28 – Die Unverbesserlichen

wird gelesen am:
05. März
05. Juli
04. November

  1. Wenn ein Bruder öfter für ein Vergehen zurechtgewiesen
    und wenn er sogar ausgeschlossen wurde,
    sich aber nicht gebessert hat, verschärfe man die Strafe,
    das heißt, er erhalte noch Rutenschläge.
  2. Wenn er sich aber auch so nicht bessert
    oder wenn er gar, was ferne sei, stolz und überheblich
    sein Verhalten verteidigen will,
    dann handle der Abt wie ein weiser Arzt.
  3. Er wende zuerst lindernde Umschläge
    und Salben der Ermahnungen an,
    dann die Arzneien der Heiligen Schrift
    und schließlich wie ein Brenneisen
    Ausschließungen und Rutenschläge.
  4. Wenn er dann sieht, dass seine Mühe keinen Erfolg hat,
    greife er zu dem, was noch stärker wirkt:
    Er und alle Brüder beten für den kranken Bruder,
  5. dass der Herr, der alles vermag,
    ihm die Heilung schenkt.
  6. Wenn er sich aber auch so nicht heilen lässt,
    dann erst setze der Abt das Messer zum Abschneiden an.
    Es gelte, was der Apostel sagt:
    „Schafft den Übeltäter weg aus eurer Mitte.“
  7. Und an anderer Stelle:
    „Wenn der Ungläubige gehen will, soll er gehen.“
  8. Ein räudiges Schaf soll nicht die ganze Herde anstecken.

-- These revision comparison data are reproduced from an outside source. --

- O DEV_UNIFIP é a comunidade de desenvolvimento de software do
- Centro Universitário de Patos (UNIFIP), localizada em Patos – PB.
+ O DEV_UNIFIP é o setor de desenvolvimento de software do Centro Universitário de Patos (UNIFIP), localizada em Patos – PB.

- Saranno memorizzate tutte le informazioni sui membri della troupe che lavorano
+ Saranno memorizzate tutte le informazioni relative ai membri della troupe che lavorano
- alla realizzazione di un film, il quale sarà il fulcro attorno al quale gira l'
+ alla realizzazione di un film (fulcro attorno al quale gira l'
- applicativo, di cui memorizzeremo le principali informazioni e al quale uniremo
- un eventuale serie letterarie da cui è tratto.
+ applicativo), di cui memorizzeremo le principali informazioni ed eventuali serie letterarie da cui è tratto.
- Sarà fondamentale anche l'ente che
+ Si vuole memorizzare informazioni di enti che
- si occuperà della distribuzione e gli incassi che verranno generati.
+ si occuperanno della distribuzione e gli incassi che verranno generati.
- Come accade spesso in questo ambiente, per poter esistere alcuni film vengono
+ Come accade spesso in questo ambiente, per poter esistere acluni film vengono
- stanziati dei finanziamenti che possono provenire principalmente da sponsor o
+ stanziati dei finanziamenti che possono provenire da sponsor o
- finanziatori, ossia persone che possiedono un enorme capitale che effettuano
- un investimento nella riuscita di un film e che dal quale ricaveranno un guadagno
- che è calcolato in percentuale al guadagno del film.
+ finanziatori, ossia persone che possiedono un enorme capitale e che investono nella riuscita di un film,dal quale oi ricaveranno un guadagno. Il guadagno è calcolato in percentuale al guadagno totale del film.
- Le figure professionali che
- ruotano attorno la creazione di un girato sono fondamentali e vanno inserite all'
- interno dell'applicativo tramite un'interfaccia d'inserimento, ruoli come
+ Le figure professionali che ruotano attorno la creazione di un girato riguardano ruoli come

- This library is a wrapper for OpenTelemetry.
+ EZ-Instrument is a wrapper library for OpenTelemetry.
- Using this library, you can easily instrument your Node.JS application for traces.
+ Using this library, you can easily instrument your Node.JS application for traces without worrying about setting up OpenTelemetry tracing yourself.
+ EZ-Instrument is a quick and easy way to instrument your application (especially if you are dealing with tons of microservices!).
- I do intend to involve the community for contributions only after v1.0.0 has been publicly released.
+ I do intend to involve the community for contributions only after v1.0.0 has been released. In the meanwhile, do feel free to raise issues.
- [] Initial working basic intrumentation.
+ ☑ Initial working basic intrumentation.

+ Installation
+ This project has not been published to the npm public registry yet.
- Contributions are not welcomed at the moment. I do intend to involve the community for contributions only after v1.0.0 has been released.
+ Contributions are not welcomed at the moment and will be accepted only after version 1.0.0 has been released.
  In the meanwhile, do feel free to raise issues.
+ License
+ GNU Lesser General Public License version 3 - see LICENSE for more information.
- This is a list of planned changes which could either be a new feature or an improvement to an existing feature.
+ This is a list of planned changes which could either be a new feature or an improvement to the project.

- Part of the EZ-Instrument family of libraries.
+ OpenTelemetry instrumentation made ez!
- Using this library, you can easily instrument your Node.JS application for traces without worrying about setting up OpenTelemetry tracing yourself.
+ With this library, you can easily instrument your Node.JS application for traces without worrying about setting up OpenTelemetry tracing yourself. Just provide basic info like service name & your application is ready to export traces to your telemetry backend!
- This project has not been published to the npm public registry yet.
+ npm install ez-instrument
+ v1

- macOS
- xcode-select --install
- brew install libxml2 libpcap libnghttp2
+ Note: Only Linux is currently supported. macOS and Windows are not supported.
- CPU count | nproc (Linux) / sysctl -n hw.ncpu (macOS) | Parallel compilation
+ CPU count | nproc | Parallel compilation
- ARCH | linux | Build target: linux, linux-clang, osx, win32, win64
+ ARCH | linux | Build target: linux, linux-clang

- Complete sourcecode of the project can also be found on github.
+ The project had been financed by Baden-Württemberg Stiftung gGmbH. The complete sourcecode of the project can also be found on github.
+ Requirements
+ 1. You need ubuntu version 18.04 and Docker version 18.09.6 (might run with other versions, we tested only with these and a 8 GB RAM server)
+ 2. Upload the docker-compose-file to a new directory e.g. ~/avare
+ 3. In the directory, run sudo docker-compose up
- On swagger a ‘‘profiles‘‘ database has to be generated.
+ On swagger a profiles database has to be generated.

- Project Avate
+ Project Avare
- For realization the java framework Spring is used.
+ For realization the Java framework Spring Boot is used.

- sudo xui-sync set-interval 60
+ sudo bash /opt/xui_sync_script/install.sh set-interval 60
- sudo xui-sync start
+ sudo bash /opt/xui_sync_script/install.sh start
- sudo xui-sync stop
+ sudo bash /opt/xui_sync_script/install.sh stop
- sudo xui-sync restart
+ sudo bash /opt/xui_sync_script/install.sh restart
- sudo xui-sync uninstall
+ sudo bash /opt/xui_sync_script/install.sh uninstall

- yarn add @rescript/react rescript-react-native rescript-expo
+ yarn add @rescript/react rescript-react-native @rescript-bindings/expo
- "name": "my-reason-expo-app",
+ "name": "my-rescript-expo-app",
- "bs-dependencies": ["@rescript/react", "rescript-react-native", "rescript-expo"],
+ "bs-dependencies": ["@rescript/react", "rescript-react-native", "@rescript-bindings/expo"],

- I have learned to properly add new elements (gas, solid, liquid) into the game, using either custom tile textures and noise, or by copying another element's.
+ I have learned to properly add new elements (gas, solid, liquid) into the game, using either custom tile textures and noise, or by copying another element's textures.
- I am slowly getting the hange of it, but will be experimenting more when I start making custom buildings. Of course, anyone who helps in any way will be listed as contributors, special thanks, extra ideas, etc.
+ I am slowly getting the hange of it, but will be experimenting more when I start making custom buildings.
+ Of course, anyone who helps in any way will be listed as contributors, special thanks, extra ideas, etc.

Wenn gar nichts mehr hilft, hilft nur der Ausschluss. Aber nur nach großem Bemühen um den Sünder! So wie der Arzt nicht leichtfertig einen Körperteil abschneidet, soll auch die Gemeinschaft nicht überstürzt jemanden ausschließen. Erst als allerletzte Konsequenz. Und selbst dann nicht als Strafe, sondern als Selbstschutz. Damit der faule Apfel die gesunden nicht anstecken kann…

Tipp: Bevor man den Kontakt zu jemandem endgültig abbricht, meistens im Streit, ist es klug mindesten eine Nacht darüber zu schlafen. Außerdem sollte man immer hinterfragen, ob man wirklich schon alles getan hat, um die Beziehung zu heilen.